7 Negara Telah Menggunakan Teknologi S-400, Setengah Lusin Yang Lain Menunjukkan Minat Besar
S-400

7 Negara Telah Menggunakan Teknologi S-400, Setengah Lusin Yang Lain Menunjukkan Minat Besar

Sistem rudal darat ke udara S-400 Rusia pertama kali masuk layanan pada April 2007, dengan unit-unit pertama dikerahkan untuk melindungi wilayah Moskow dan unit-unit berikutnya ditempatkan di sebagian besar negara itu.

Sejak itu tersedia untuk ekspor pada awal 2010-an, S-400 telah memperoleh minat asing yang besar dengan sejumlah pihak yang mencari baik untuk mendapatkan platform secara langsung, atau untuk memperoleh teknologi untuk integrasi ke sistem lain.

Turki yang menerima unit S-400 pertama sejak 12 Juli 2019 menjadi negara kelima yang dilaporkan menerapkan sistem S-400 dan negara ketujuh yang menerapkan teknologi S-400. Operator lain dari sistem ini termasuk Rusia, China, Belarus dan Aljazair. Tidak seperti Turki, empat negara tersebut merupakan klien lama untuk sistem pertahanan udara jarak jauh Rusia dan Soviet dan telah mengoperasikan sistem seperti itu selama lebih dari 40 tahun.

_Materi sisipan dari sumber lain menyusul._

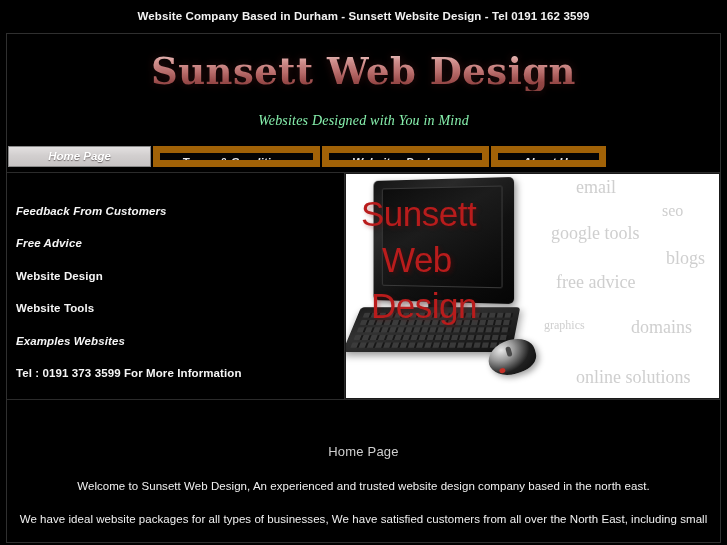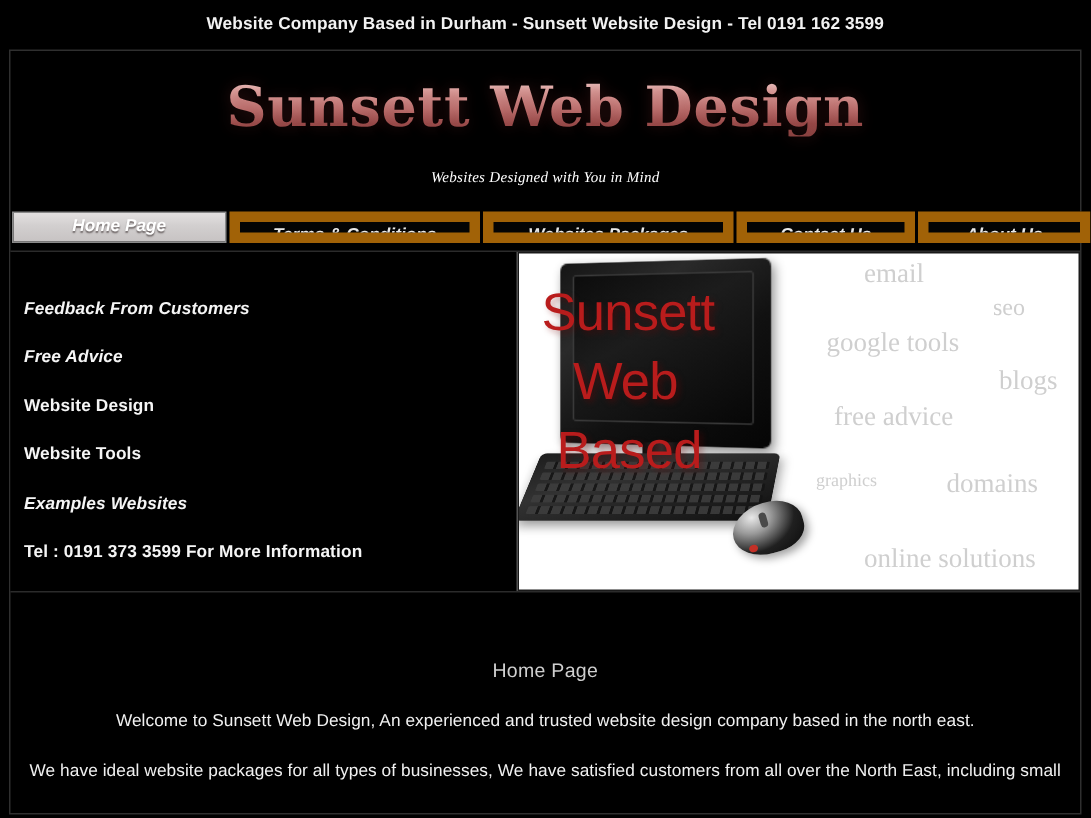--- a/index.html
+++ b/index.html
@@ -58,8 +58,8 @@
   .tagline {
     font-family: "Liberation Serif", "DejaVu Serif", serif;
     font-style: italic;
-    font-size: 10px;
-    color: #ffffff;
+    font-size: 14px;
+    color: #86efac;
     margin-top: 22px;
     margin-bottom: 17px;
     letter-spacing: 0.2px;

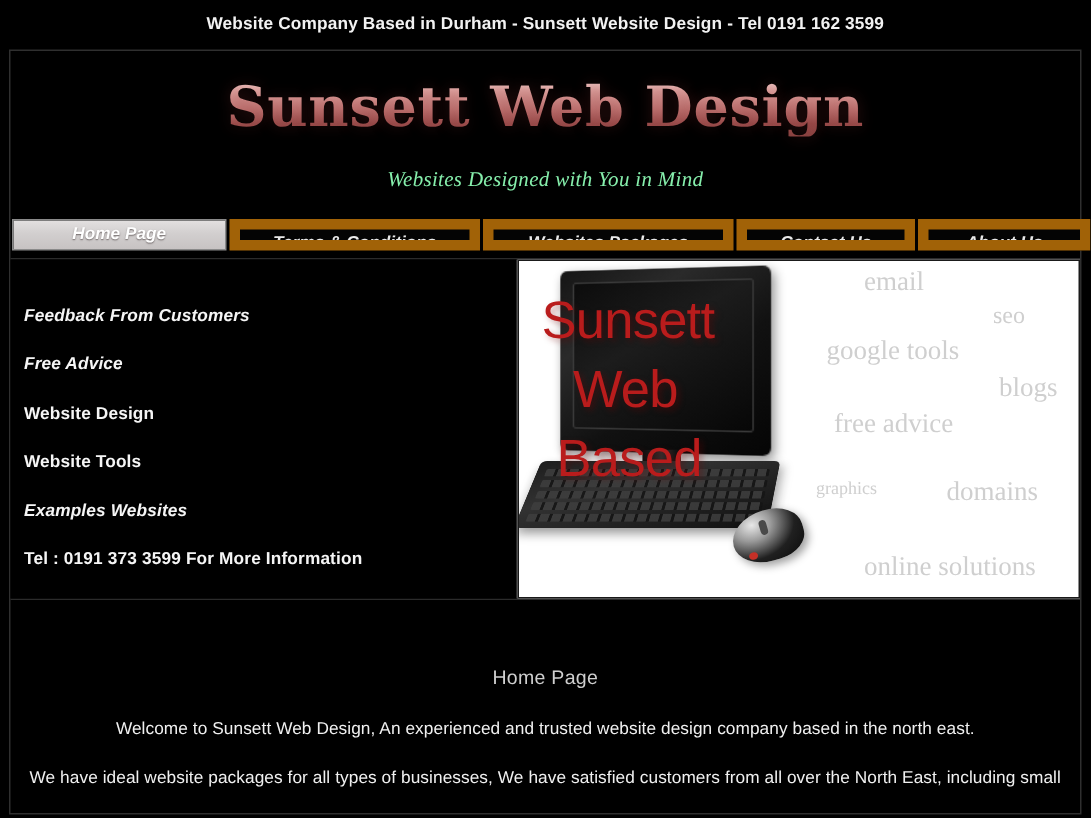--- a/index.html
+++ b/index.html
@@ -286,7 +286,6 @@
     <div class="tab w-home active">Home Page</div>
     <div class="tab w-terms">Terms &amp; Conditions</div>
     <div class="tab w-pack">Websites Packages</div>
-    <div class="tab w-contact">Contact Us</div>
     <div class="tab w-about">About Us</div>
   </nav>
 

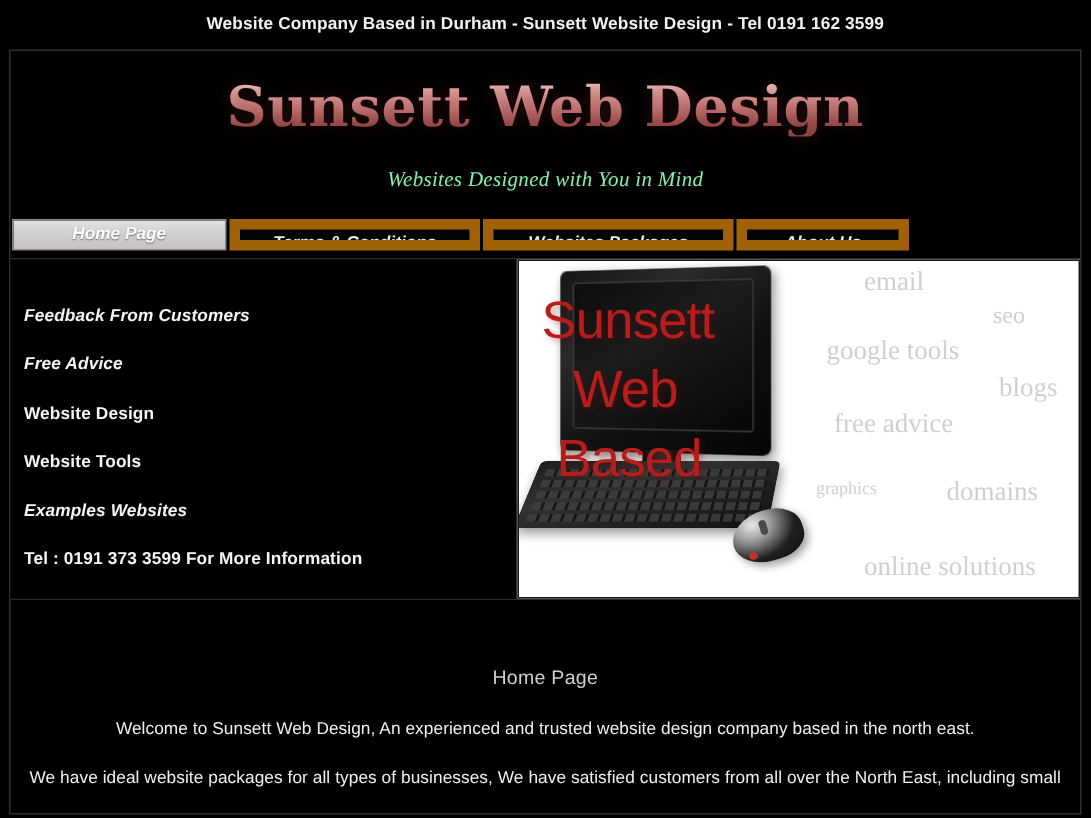--- a/index.html
+++ b/index.html
@@ -323,7 +323,7 @@
 
       <div class="redword rw1">Sunsett</div>
       <div class="redword rw2">Web</div>
-      <div class="redword rw3">Based</div>
+      <div class="redword rw3">Design</div>
 
       <div class="kw kw-email">email</div>
       <div class="kw kw-seo">seo</div>

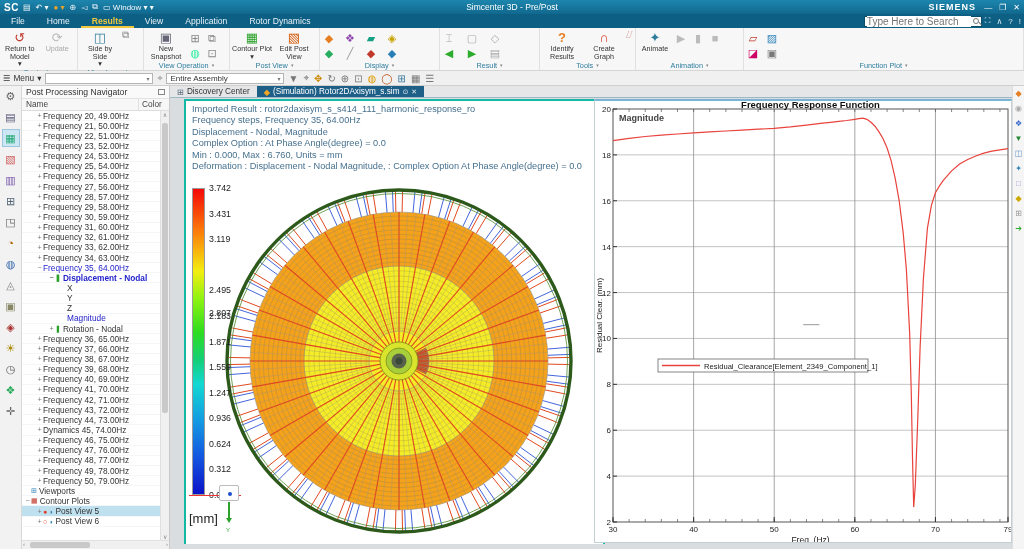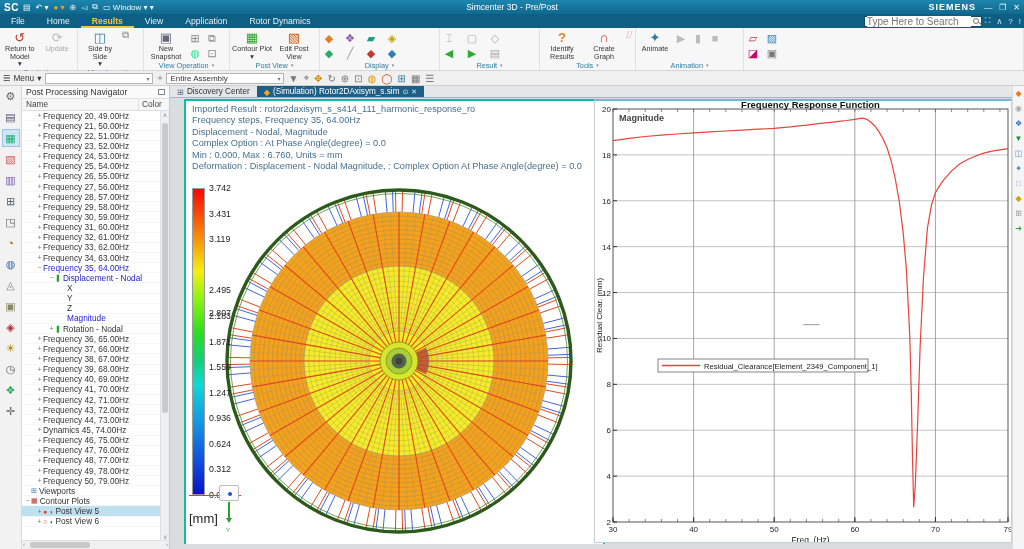--- a/index.html
+++ b/index.html
@@ -257,6 +257,7 @@
             <span style="color: rgb(119, 119, 119);">▣</span>
           </div>
         </div>
+      <div class="rglabel">Function Plot</div>
     </div>
   </div>
 

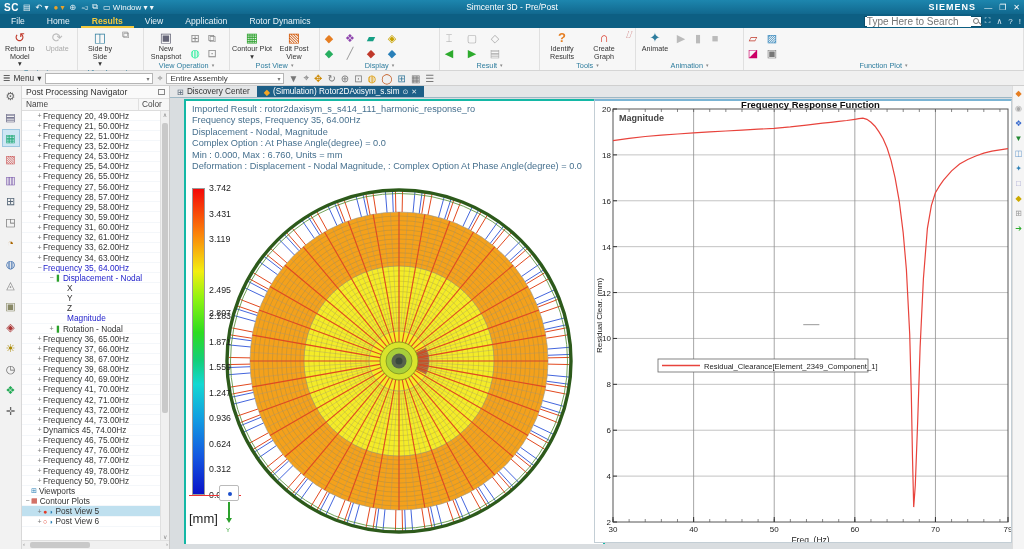--- a/index.html
+++ b/index.html
@@ -382,7 +382,7 @@
             <span class="exp">−</span>
             <span>Frequency 35, 64.00Hz</span>
           </div>
-          <div class="nrow blue" style="padding-left: 26px;">
+          <div class="nrow blue" style="padding-left: 26px; font-weight: bold;">
             <span class="exp">−</span>
             <span class="ric" style="color: rgb(42, 161, 42);">❚</span>
             <span>Displacement - Nodal</span>

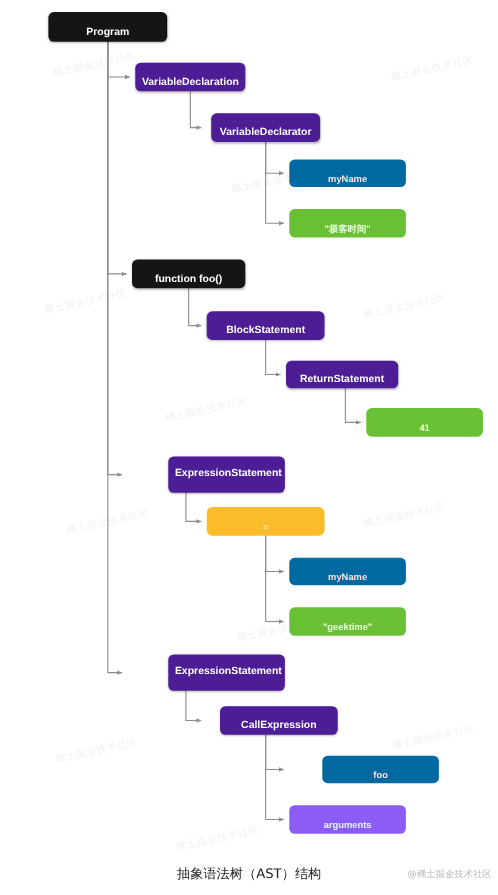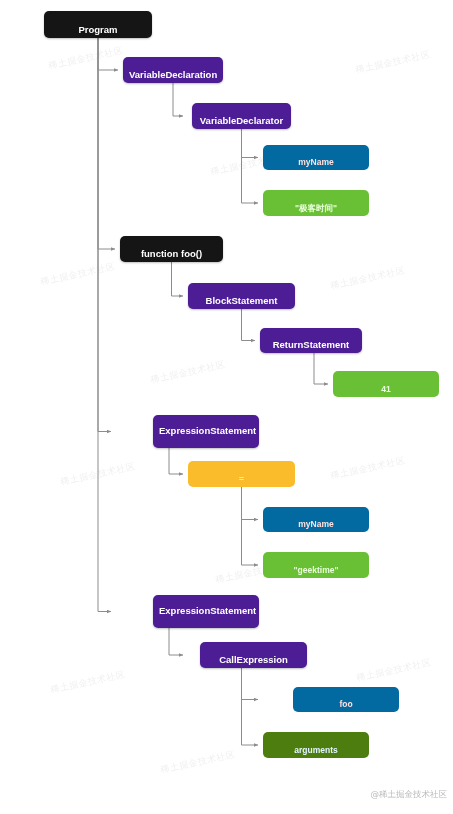--- a/index.html
+++ b/index.html
@@ -104,7 +104,7 @@
     font-weight: 700;
   }
   .n-blue {
-    background: #4d7c0f;
+    background: #8b5cf6;
     color: #e4f6ff;
     font-size: 8.5px;
     font-weight: 700;

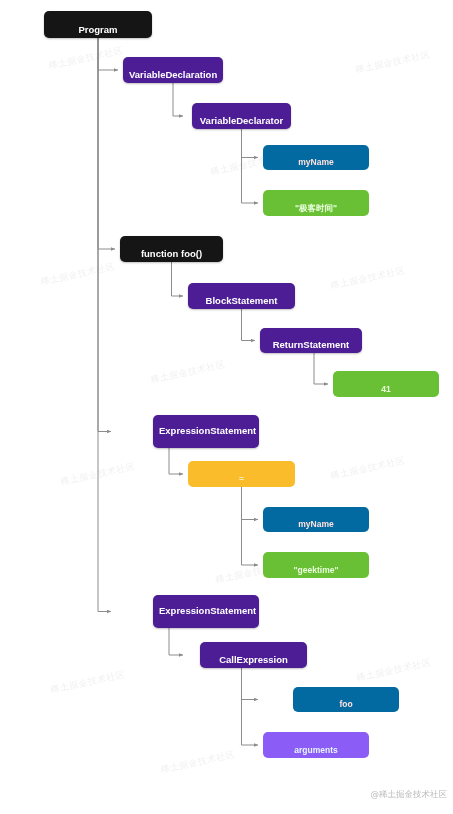--- a/index.html
+++ b/index.html
@@ -250,6 +250,7 @@
     </div>
 
   <div id="caption-row">
+    <div id="caption">抽象语法树（AST）结构</div>
     <div id="credit">@稀土掘金技术社区</div>
   </div>
 

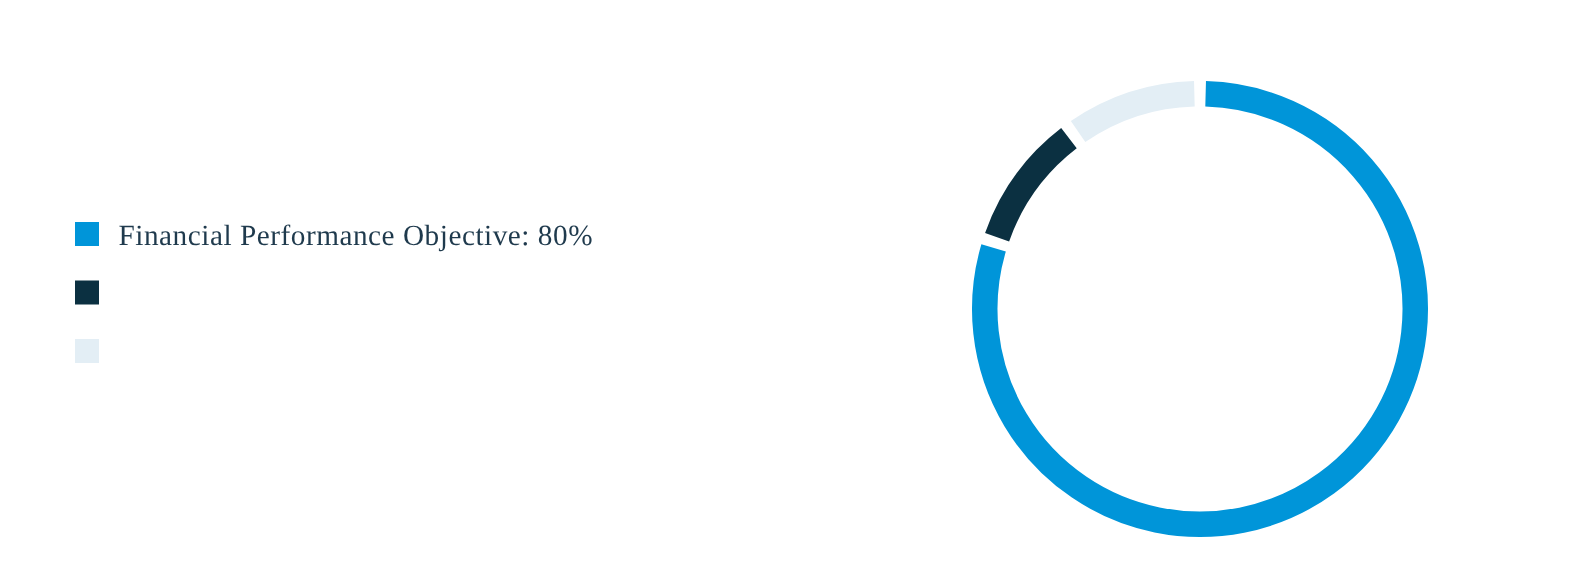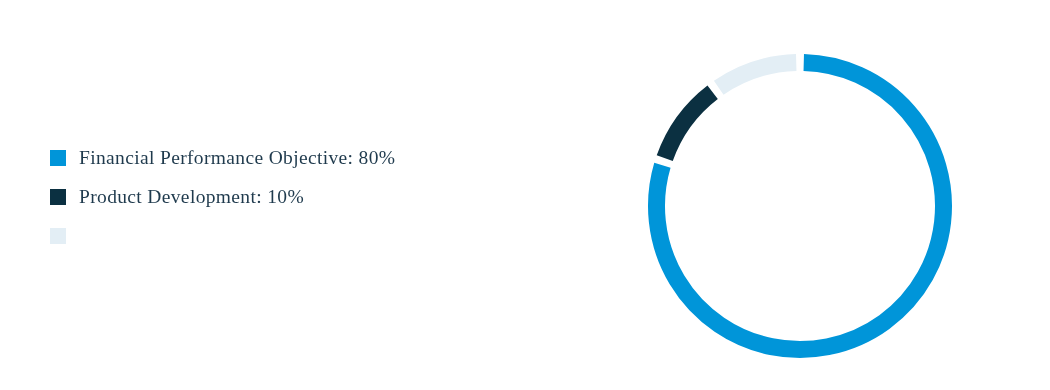--- a/index.html
+++ b/index.html
@@ -32,7 +32,6 @@
   }
   .legend-item {
     display: flex;
-    align-items: center;
     height: 20px;
   }
   .legend-swatch {

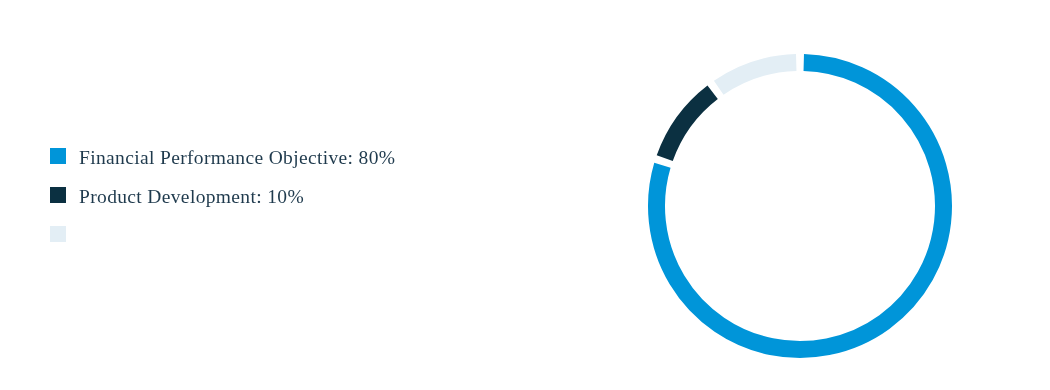--- a/index.html
+++ b/index.html
@@ -83,7 +83,6 @@
 
     <div class="legend-item">
       <span class="legend-swatch" style="background: rgb(11, 48, 65);"></span>
-      <span class="legend-label">Product Development: 10%</span>
     </div>
 
     <div class="legend-item">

Dua negara bagian lainnya telah memperoleh teknologi S-400 dan menempatkannya di sistem rudal lainnya. Korea Selatan membangun sistem pertahanan udara Cheolmae-2 yang didasarkan pada teknologi yang dibeli dari Rusia dan diatur untuk juga mengintegrasikan teknologi ini pada sistem pertahanan udara berbasis kapalnya.

Cheolmae-2

Mesir juga memperoleh teknologi seperti itu melalui pembelian sistem S-300V4, yang merupakan satu-satunya klien ekspor. S-300V4 dalam beberapa hal merupakan sistem yang lebih canggih dan lebih baru daripada S-400, dan lebih khusus dalam pertahanan terhadap rudal jelajah. Sistem mendapat manfaat dari mobilitas yang lebih tinggi dari S-400.

Sementara itu banyak negara lain yang juga menunjukkan minat terhadap S-400. Angkatan bersenjata India menandatangani kontrak senilai US$ 5,43 miliar untuk lima resimen S-400 pada Oktober 2018, dan pengiriman akan dimulai pada tahun 2020.

Akuisisi oleh Arab Saudi juga saat ini sedang dinegosiasikan, dengan kerajaan tersebut diperkirakan akan menggunakan sistem pada tahun 2025. Minat juga telah ditunjukkan oleh lebih dari setengah lusin negara lain termasuk Iran, Irak, Maroko, Vietnam dan Qatar.

Juga ada spkelulasi Korea Utara menyebarkan beberapa teknologi S-400  pada sistem rudal udara KN-06, yang menurut sejumlah sumber Barat kemungkinan dikembangkan dengan bantuan Rusia.

Platform ini sangat mirip dengan S-400, dan pertama kali diuji hanya satu tahun setelah kedua negara menandatangani perjanjian tentang pertahanan udara dan kerjasama intelijen.

Sistem S-400 telah dikutip oleh sejumlah sumber resmi Barat sebagai ancaman utama bagi kepentingan Barat, baik dalam hal pendapatan penjualan serta kemampuan sistem ini untuk membatasi kebebasan tindakan Amerika Serikat dan negara-negara Eropa terhadap kekuatan proyeksi kekuatan udara mereka.

Dengan Rusia ditempatkan di bawah sanksi ekonomi yang keras oleh Blok Barat dari 2014, yang sejak itu diperketat beberapa kali, penjualan senjata negara itu telah menjadi target dalam upaya untuk memberikan tekanan lebih lanjut pada ekonomi negara itu.

Sanksi juga dimaksudkan untuk membatasi ketersediaan dana untuk penelitian dan pengembangan sistem senjata Rusia di masa depan. Daya tarik S-400 untuk negara-negara di dunia non-Barat telah secara serius merusak upaya tersebut.

Kemampuan S-400 untuk mencegat serangan dari rudal balistik dan jelajah serta pesawat tempur, termasuk pesawat siluman yang dirancang khusus untuk dilawan, merupakan tantangan serius bagi desain Barat dan dapat berfungsi untuk menghambat intervensi militer di masa depan.